Plusieurs dirigeants européens ont exprimé leur inquiétude face aux incendies, avec Emmanuel Macron, le président français, tweeting «Notre maison brûle». La France et l'Irlande ont averti le Brésil qu'ils demanderaient à leurs parlements de voter contre la ratification du pacte si le pays d'Amérique du Sud ne manifestait pas la ferme volonté de contenir les incendies.

Svenja Schulze, le ministre allemand de l’Environnement, a quant à lui déclaré que des garanties du gouvernement brésilien pour protéger la forêt tropicale seraient nécessaires pour finaliser l’accord commercial, mais un porte-parole du gouvernement allemand a ensuite indiqué bonne réponse aux incendies d'Amazon.

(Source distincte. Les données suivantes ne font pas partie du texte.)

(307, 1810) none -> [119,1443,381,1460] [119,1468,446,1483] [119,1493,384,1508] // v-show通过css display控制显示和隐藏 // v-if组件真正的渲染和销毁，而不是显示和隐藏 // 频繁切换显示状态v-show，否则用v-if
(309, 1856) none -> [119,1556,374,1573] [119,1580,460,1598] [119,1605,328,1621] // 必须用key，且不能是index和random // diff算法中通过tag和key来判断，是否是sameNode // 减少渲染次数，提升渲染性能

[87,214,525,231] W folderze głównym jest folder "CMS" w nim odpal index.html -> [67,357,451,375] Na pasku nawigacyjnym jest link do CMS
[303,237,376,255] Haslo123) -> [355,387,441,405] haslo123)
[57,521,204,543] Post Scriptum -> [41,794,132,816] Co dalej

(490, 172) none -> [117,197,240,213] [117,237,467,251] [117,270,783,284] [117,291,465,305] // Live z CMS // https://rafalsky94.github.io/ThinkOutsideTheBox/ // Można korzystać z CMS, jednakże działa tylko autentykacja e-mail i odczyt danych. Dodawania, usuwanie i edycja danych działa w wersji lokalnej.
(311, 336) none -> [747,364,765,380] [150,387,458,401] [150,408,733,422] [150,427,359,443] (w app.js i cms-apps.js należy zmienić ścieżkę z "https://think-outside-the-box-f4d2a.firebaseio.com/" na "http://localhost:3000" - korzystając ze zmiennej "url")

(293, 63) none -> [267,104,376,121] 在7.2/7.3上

Jair Bolsonaro, le président brésilien, a quant à lui fait valoir que les incendies ne justifient pas à eux seuls les sanctions imposées au Brésil, accusant les organisations non gouvernementales et les agriculteurs d'être à l'origine du désastre.

Plus de la moitié de la forêt amazonienne, surnommée le "poumon de la Terre" pour la quantité d'oxygène qu'elle libère, est située sur le territoire brésilien. Les incendies ravageurs sont un phénomène habituel, mais ils ont augmenté de près de 80 cette année, alarmant les écologistes et les populations du monde entier.

La question des incendies de forêt en Amazonie devrait faire partie des sujets à l’avant-garde du sommet du Groupe des Sept (G7) qui s’est tenu à Biarritz, en France.